2.3. How is XSLT used? (2)

  • In a web browser, displaying XML on the fly
    • Downside: many clients do not understand it
    • Upside: user sees XML
  • Embedded in specialized program
  • As part of a chain of production processes, performing arbitrary transformations

2.4. XSLT implementations

MSXML
Built into Microsoft Internet Explorer
Saxon
Java-based, standards leader, implements XSLT 2.0 (basic version free)
Xalan
Java-based, widely used in servlets (open source)
libxslt
C-based, fast and efficient (open source)
transformiix
C-based, used in Mozilla (open source)

2.5. What do you mean, `transformation'?

Take this
<recipe> <title>Pasta for beginners</title> <ingredients><item>Pasta</item> <item>Grated cheese</item> </ingredients> <cook>Cook the pasta and mix with the cheese</cook> </recipe>
and make this
<html> <h1>Pasta for beginners</h1> <p>Ingredients: Pasta Grated cheese</p> <p>Cook the pasta and mix with the cheese</p> </html>

2.6. How do you express that in XSL?

<xsl:stylesheet version="1.0">
 <xsl:template match="recipe">
  <html>
   <h1>
    <xsl:value-of select="title"/>
   </h1>
   <p>Ingredients:
   <xsl:apply-templates select="ingredients/item"/>
   </p>
   <p>
    <xsl:value-of select="cook"/>
   </p>
  </html>
 </xsl:template>
</xsl:stylesheet>

2.7. Structure of an XSL file

<xsl:stylesheet version="1.0">
 <xsl:template match="tei:div">
<!-- .... do something with TEI div elements....-->
 </xsl:template>
 <xsl:template match="tei:p">
<!-- .... do something with TEI p elements....-->
 </xsl:template>
</xsl:stylesheet>
The tei:div and tei:p are XPath expressions, which specify which bit of the document is matched by the template.

Any element not starting with xsl: in a template body is put into the output.
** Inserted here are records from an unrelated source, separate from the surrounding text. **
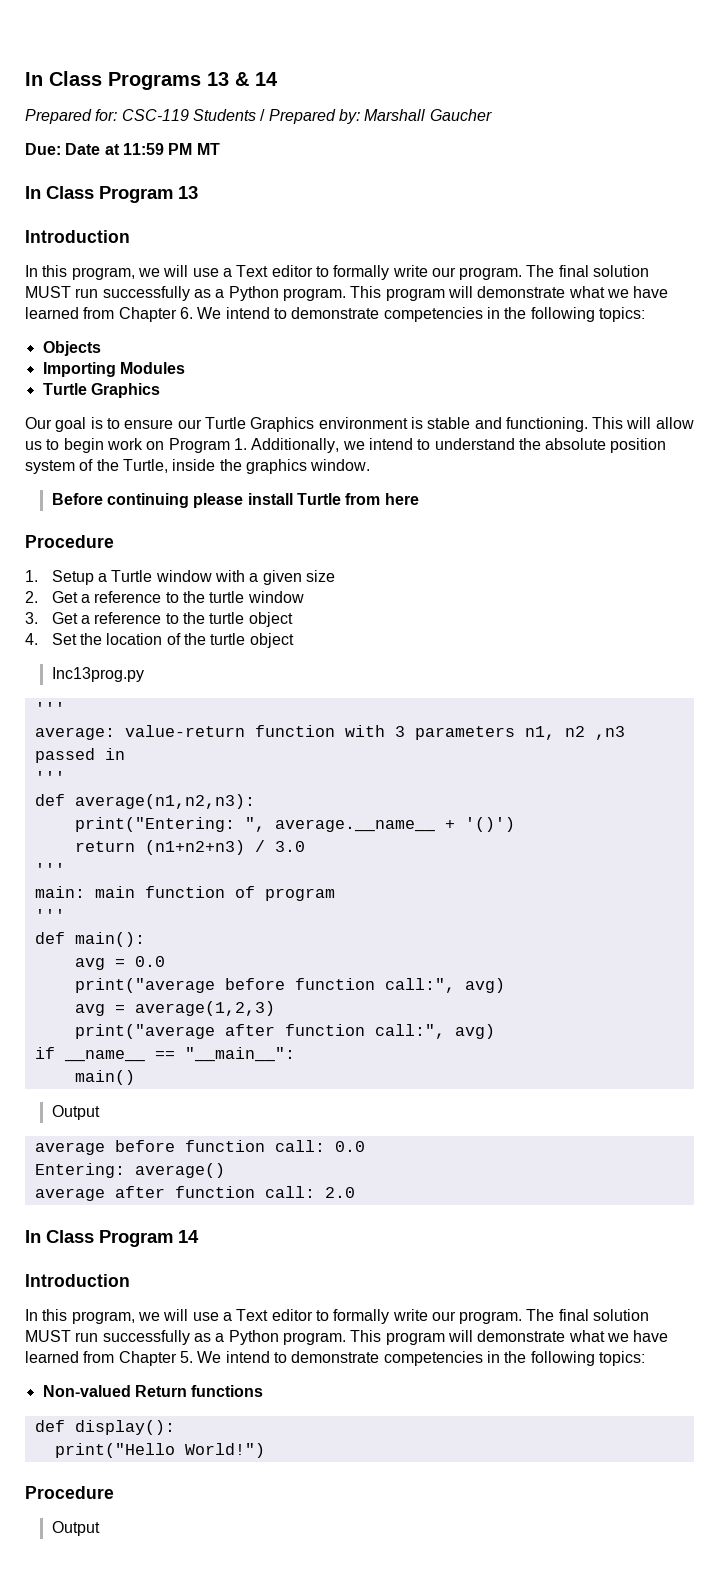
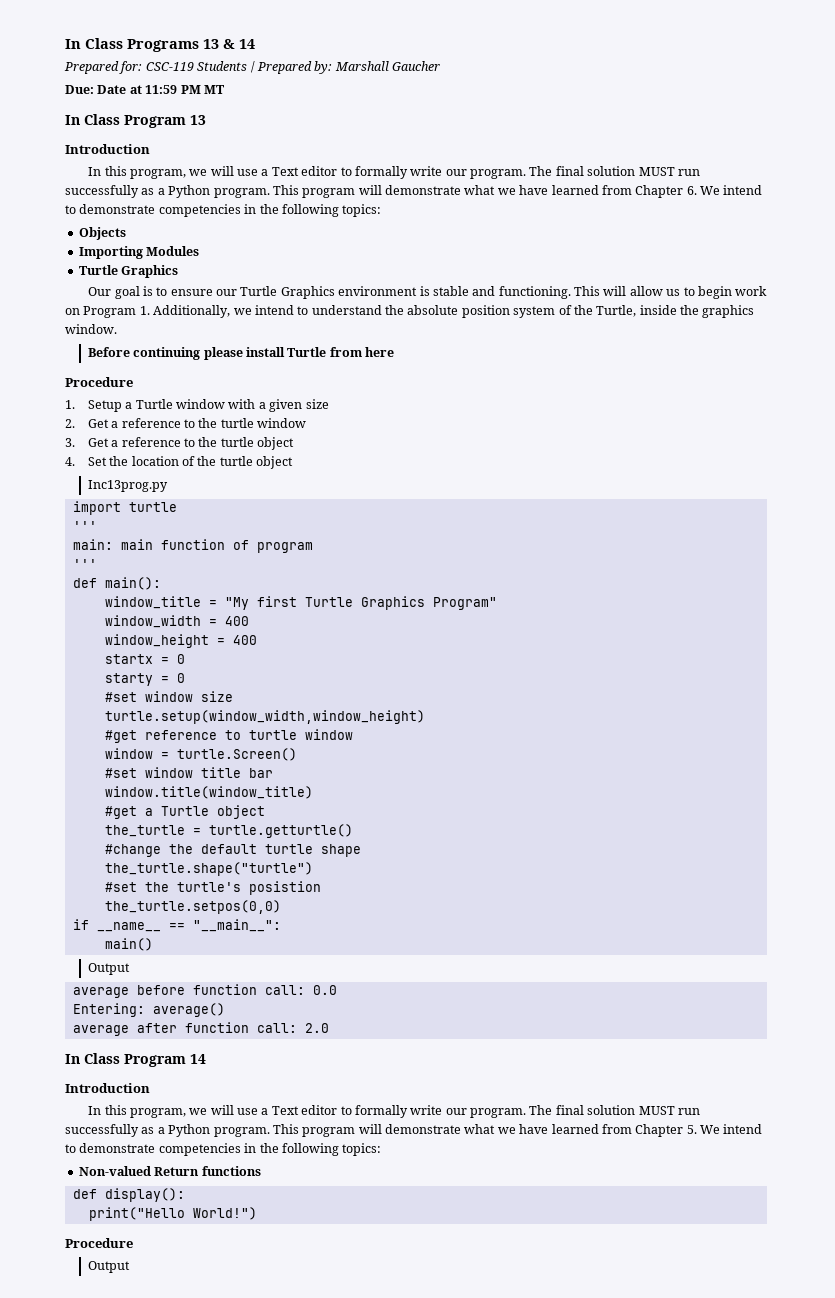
  Inc13prog.py
- '''
- average: value-return function with 3 parameters n1, n2 ,n3 passed in
- '''
- def average(n1,n2,n3):
- print("Entering: ", average.__name__ + '()')
- return (n1+n2+n3) / 3.0
+ import turtle
- avg = 0.0
- print("average before function call:", avg)
- avg = average(1,2,3)
- print("average after function call:", avg)
+ window_title = "My first Turtle Graphics Program"
+ window_width = 400
+ window_height = 400
+ startx = 0
+ starty = 0
+ #set window size
+ turtle.setup(window_width,window_height)
+ #get reference to turtle window
+ window = turtle.Screen()
+ #set window title bar
+ window.title(window_title)
+ #get a Turtle object
+ the_turtle = turtle.getturtle()
+ #change the default turtle shape
+ the_turtle.shape("turtle")
+ #set the turtle's posistion
+ the_turtle.setpos(0,0)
2.8. The Golden Rules of XSLT

  1. If there is no template matching an element, we process the elements inside it
  2. If there are no elements to process by Rule 1, any text inside the element is output
  3. Children elements are not processed by a template unless you explicitly say so
  4. xsl:apply-templates select="XX" looks for templates which match element "XX"; xsl:value-of select="XX" simply gets any text from that element
  5. The order of templates in your program file is immaterial
  6. You can process any part of the document from any template
  7. Everything is well-formed XML. Everything!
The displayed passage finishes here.